*** INPUT RECORDS ***

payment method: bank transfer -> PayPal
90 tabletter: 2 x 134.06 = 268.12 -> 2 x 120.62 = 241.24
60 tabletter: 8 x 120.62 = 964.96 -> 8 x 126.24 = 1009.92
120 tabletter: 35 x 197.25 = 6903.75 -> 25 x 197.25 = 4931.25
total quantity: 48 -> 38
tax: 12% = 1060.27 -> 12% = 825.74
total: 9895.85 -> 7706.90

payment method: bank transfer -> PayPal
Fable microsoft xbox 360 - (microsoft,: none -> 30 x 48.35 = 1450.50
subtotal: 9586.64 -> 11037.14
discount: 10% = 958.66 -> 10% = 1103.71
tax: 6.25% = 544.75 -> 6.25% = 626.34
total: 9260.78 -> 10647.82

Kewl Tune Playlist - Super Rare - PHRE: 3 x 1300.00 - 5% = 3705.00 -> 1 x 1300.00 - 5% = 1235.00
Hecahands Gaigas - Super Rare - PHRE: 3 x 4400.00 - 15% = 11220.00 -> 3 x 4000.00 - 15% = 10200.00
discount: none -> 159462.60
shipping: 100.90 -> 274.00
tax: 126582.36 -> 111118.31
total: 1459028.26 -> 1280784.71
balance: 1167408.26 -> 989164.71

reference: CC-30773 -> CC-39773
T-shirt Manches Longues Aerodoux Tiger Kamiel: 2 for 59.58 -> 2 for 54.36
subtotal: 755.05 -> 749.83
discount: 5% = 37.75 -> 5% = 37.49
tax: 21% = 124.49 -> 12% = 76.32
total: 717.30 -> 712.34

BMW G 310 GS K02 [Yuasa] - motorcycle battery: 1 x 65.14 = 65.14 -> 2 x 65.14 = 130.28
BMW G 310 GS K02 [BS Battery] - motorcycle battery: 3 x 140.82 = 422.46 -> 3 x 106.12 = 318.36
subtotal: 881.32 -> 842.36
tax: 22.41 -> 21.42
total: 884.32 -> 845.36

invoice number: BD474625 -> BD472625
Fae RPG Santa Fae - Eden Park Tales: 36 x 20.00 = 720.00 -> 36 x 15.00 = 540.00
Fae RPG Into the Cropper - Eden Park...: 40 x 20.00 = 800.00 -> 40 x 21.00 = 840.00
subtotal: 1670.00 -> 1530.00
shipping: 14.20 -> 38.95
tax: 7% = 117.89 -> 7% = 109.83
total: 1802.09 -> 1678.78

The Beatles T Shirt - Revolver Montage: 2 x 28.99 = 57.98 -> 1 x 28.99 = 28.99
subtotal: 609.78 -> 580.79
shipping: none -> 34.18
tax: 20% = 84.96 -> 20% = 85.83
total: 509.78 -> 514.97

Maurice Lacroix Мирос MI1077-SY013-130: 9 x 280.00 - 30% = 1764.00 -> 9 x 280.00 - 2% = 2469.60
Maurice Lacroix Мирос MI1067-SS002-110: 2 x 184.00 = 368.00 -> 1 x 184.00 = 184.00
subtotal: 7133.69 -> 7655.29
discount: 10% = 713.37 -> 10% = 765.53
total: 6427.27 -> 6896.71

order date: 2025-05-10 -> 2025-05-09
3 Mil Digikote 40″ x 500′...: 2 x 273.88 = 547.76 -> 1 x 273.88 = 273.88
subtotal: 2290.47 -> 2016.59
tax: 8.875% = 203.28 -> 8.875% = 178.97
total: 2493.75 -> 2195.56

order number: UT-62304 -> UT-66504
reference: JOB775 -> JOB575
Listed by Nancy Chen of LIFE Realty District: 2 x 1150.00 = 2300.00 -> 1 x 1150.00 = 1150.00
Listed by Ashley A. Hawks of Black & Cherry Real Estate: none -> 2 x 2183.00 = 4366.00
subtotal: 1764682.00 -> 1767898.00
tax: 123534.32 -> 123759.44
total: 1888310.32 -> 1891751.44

*** End of INPUT RECORDS ***

In the entries above, find the line with "discount: 5% = 37.75 -> 5% = 37.49" and the line with "total: 509.78 -> 514.97", then set down exactly those two and every line between them, nothing else.

WRITTEN ANSWER:
discount: 5% = 37.75 -> 5% = 37.49
tax: 21% = 124.49 -> 12% = 76.32
total: 717.30 -> 712.34

BMW G 310 GS K02 [Yuasa] - motorcycle battery: 1 x 65.14 = 65.14 -> 2 x 65.14 = 130.28
BMW G 310 GS K02 [BS Battery] - motorcycle battery: 3 x 140.82 = 422.46 -> 3 x 106.12 = 318.36
subtotal: 881.32 -> 842.36
tax: 22.41 -> 21.42
total: 884.32 -> 845.36

invoice number: BD474625 -> BD472625
Fae RPG Santa Fae - Eden Park Tales: 36 x 20.00 = 720.00 -> 36 x 15.00 = 540.00
Fae RPG Into the Cropper - Eden Park...: 40 x 20.00 = 800.00 -> 40 x 21.00 = 840.00
subtotal: 1670.00 -> 1530.00
shipping: 14.20 -> 38.95
tax: 7% = 117.89 -> 7% = 109.83
total: 1802.09 -> 1678.78

The Beatles T Shirt - Revolver Montage: 2 x 28.99 = 57.98 -> 1 x 28.99 = 28.99
subtotal: 609.78 -> 580.79
shipping: none -> 34.18
tax: 20% = 84.96 -> 20% = 85.83
total: 509.78 -> 514.97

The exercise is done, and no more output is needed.